(MATERIALS PROVIDED begins)
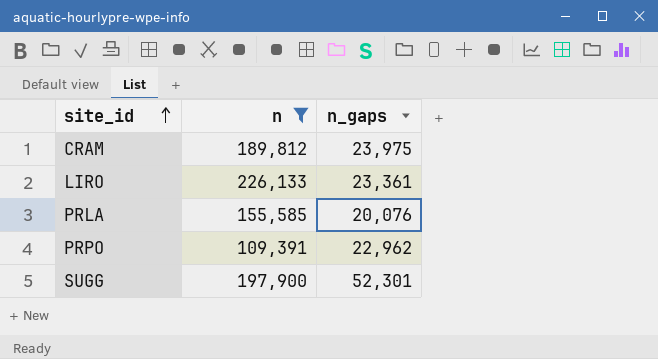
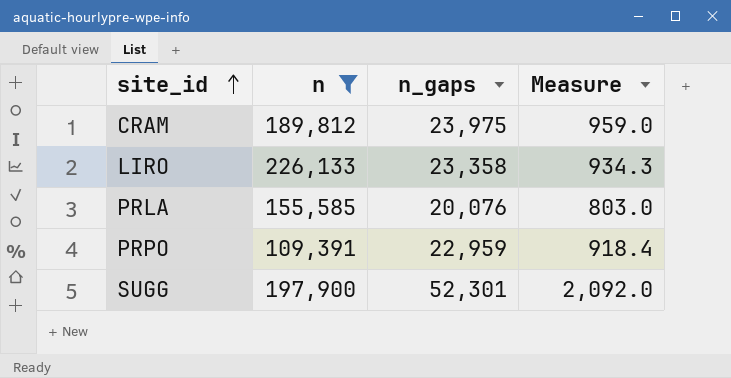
column Measure | formula: none -> [n_gaps] * 0.04
LIRO | n_gaps: 23,361 -> 23,358
PRPO | n_gaps: 22,962 -> 22,959

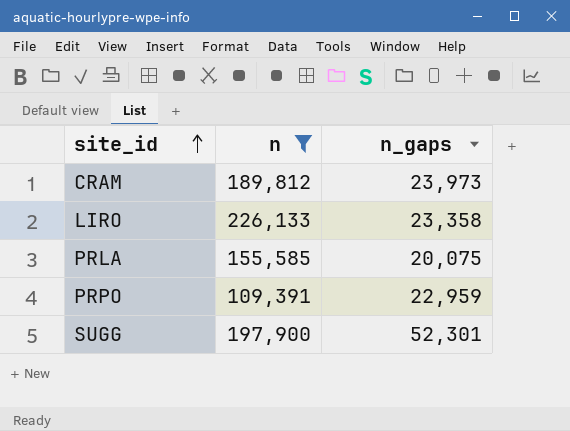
column Measure | formula: [n_gaps] * 0.04 -> none
CRAM | n_gaps: 23,975 -> 23,973
PRLA | n_gaps: 20,076 -> 20,075

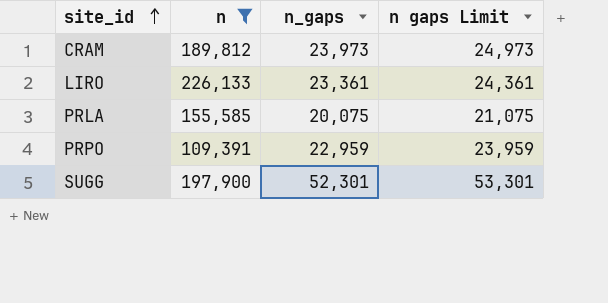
column n gaps Limit | formula: none -> [n_gaps] + 1000
LIRO | n_gaps: 23,358 -> 23,361

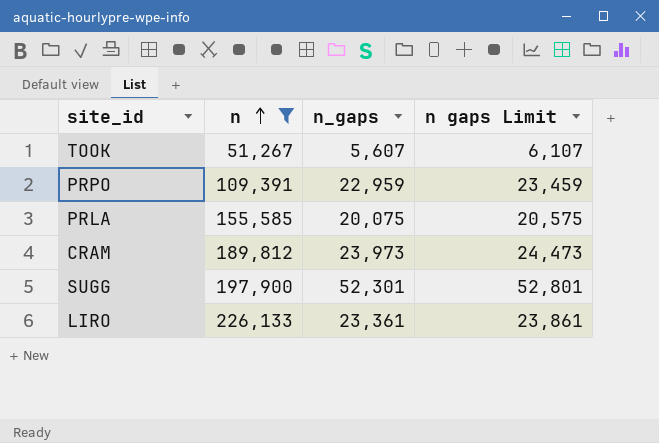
row order: site_id ascending -> n ascending
column n gaps Limit | formula: [n_gaps] + 1000 -> [n_gaps] + 500
row TOOK: none -> 51,267 | 5,607 | 6,107

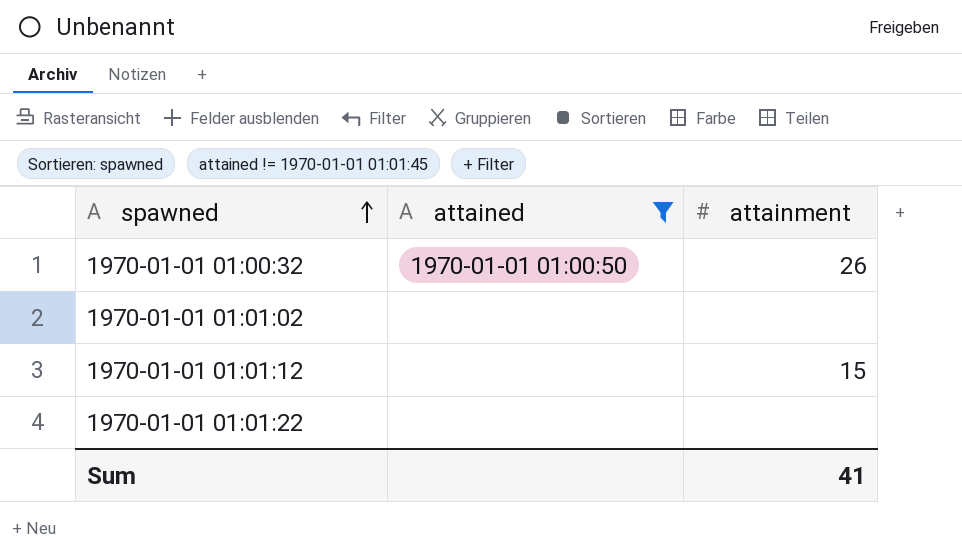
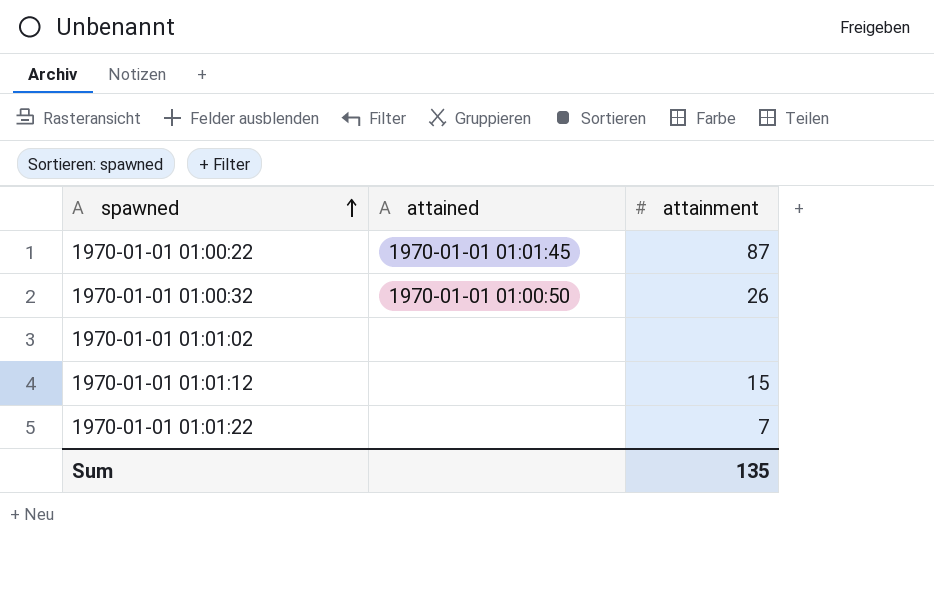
filter: attained != 1970-01-01 01:01:45 -> none
1970-01-01 01:01:22 | attainment: none -> 7
Sum | attainment: 41 -> 135

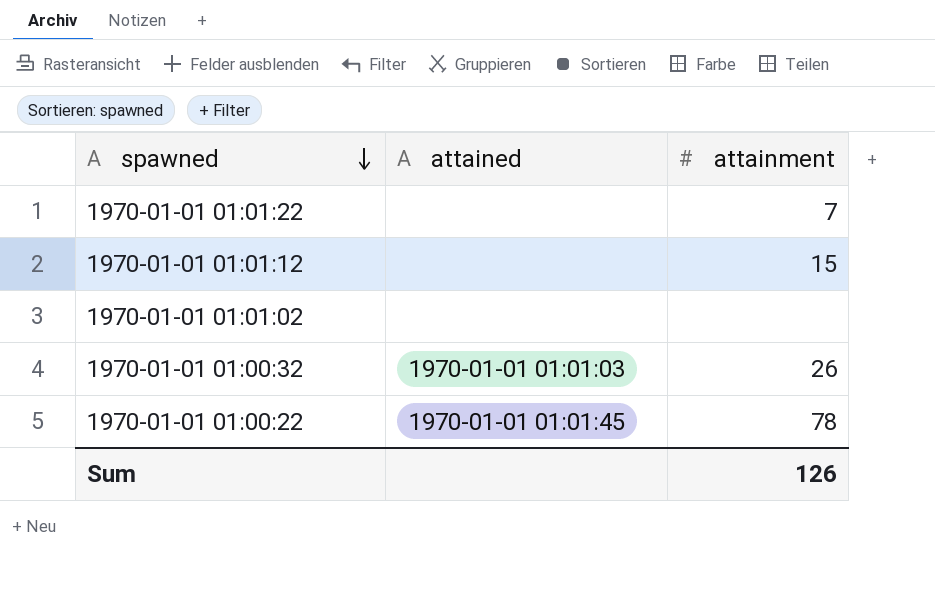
row order: spawned ascending -> spawned descending
1970-01-01 01:00:32 | attained: 1970-01-01 01:00:50 -> 1970-01-01 01:01:03
1970-01-01 01:00:22 | attainment: 87 -> 78
Sum | attainment: 135 -> 126

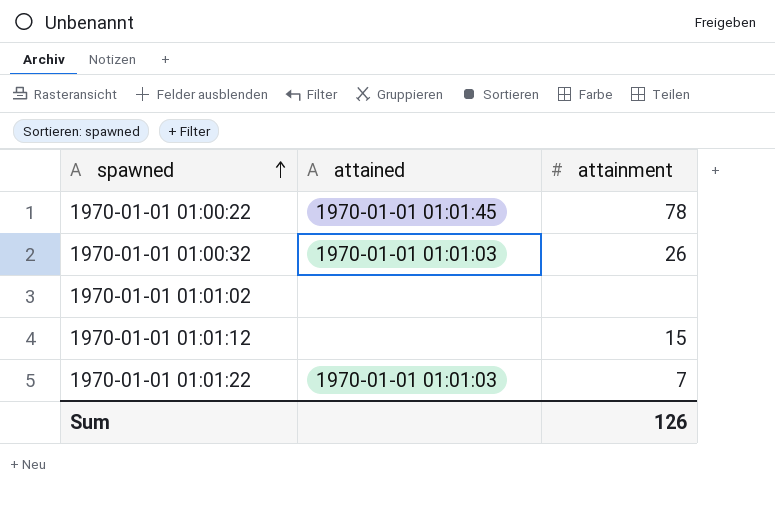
row order: spawned descending -> spawned ascending
1970-01-01 01:01:22 | attained: none -> 1970-01-01 01:01:03

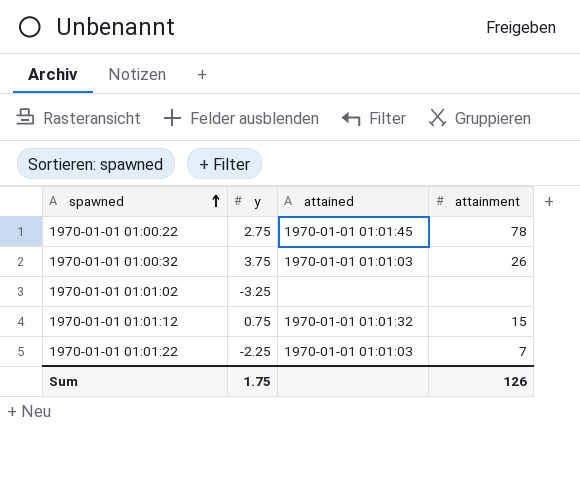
column y | position: none -> 2
1970-01-01 01:01:12 | attained: none -> 1970-01-01 01:01:32

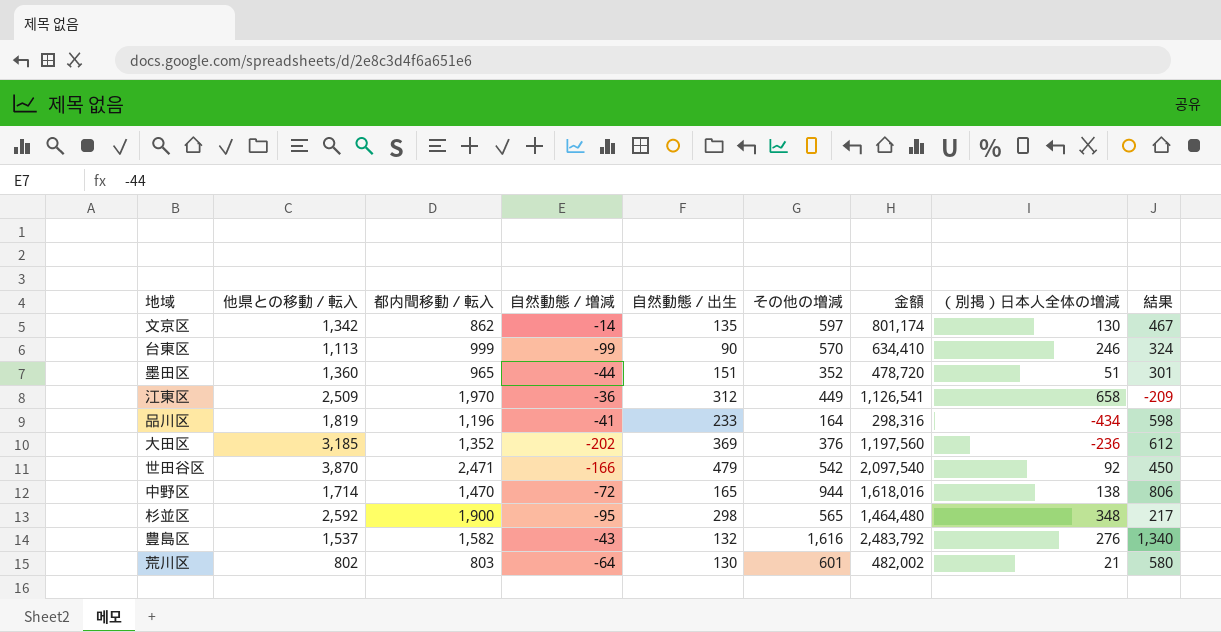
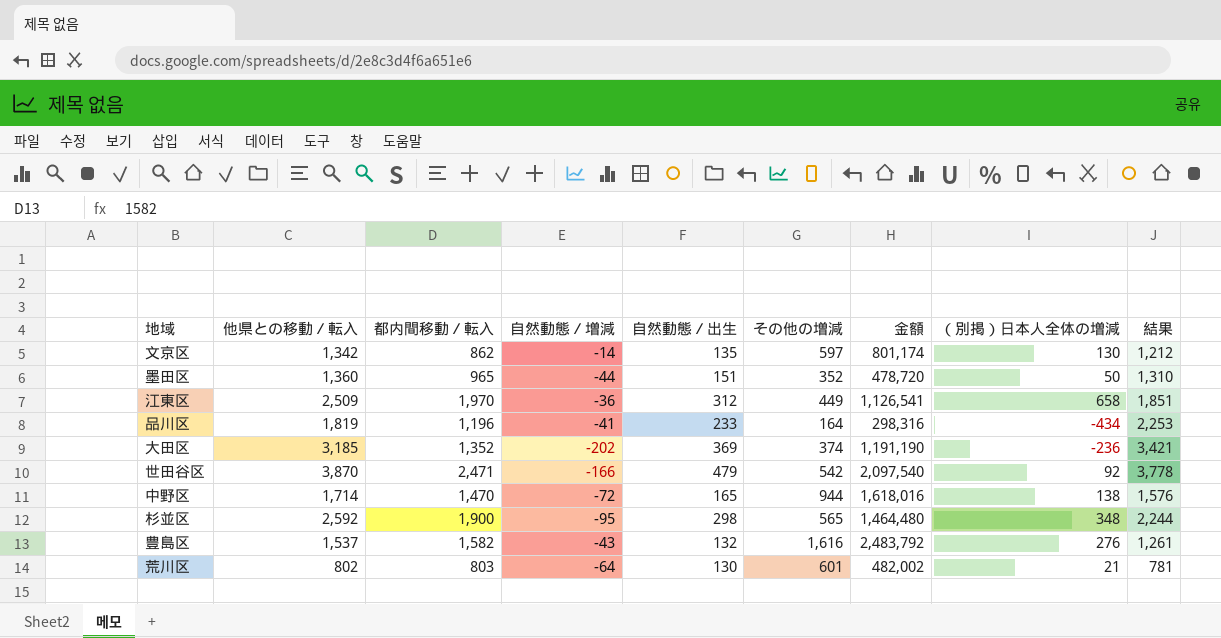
column 結果 | formula: [その他の増減] - [（別掲）日本人全体の増減] -> [他県との移動／転入] - [（別掲）日本人全体の増減]
row 台東区: 1,113 | 999 | -99 | 90 | 570 | 634,410 | 246 | 324 -> none
墨田区 | （別掲）日本人全体の増減: 51 -> 50
大田区 | その他の増減: 376 -> 374
大田区 | 金額: 1,197,560 -> 1,191,190

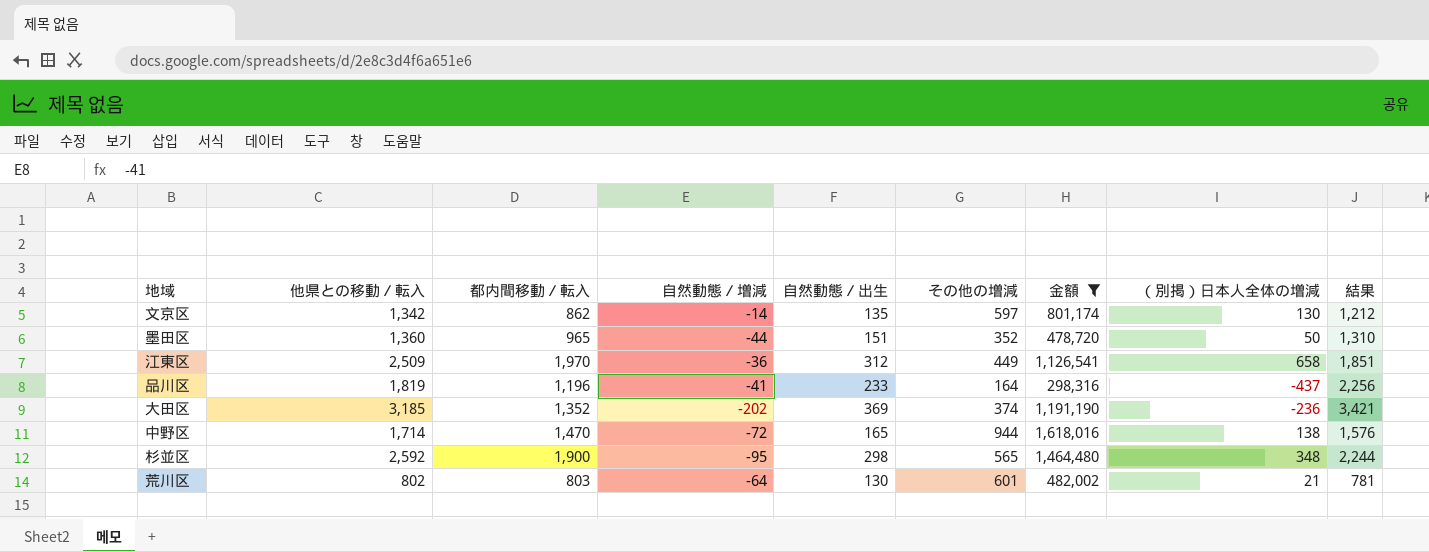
filter: none -> 金額 <= 1,618,016
品川区 | （別掲）日本人全体の増減: -434 -> -437
品川区 | 結果: 2,253 -> 2,256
(MATERIALS PROVIDED ends)
§ **WORK REQUIRED**:
Output exactly, and only, the lines of the entries above from the one with "column n gaps Limit | formula: [n_gaps]" up to and including the one with "1970-01-01 01:01:12 |"; pictures are to be left out.

§ **RESULT OF THIS TASK**:
column n gaps Limit | formula: [n_gaps] + 1000 -> [n_gaps] + 500
row TOOK: none -> 51,267 | 5,607 | 6,107

filter: attained != 1970-01-01 01:01:45 -> none
1970-01-01 01:01:22 | attainment: none -> 7
Sum | attainment: 41 -> 135

row order: spawned ascending -> spawned descending
1970-01-01 01:00:32 | attained: 1970-01-01 01:00:50 -> 1970-01-01 01:01:03
1970-01-01 01:00:22 | attainment: 87 -> 78
Sum | attainment: 135 -> 126

row order: spawned descending -> spawned ascending
1970-01-01 01:01:22 | attained: none -> 1970-01-01 01:01:03

column y | position: none -> 2
1970-01-01 01:01:12 | attained: none -> 1970-01-01 01:01:32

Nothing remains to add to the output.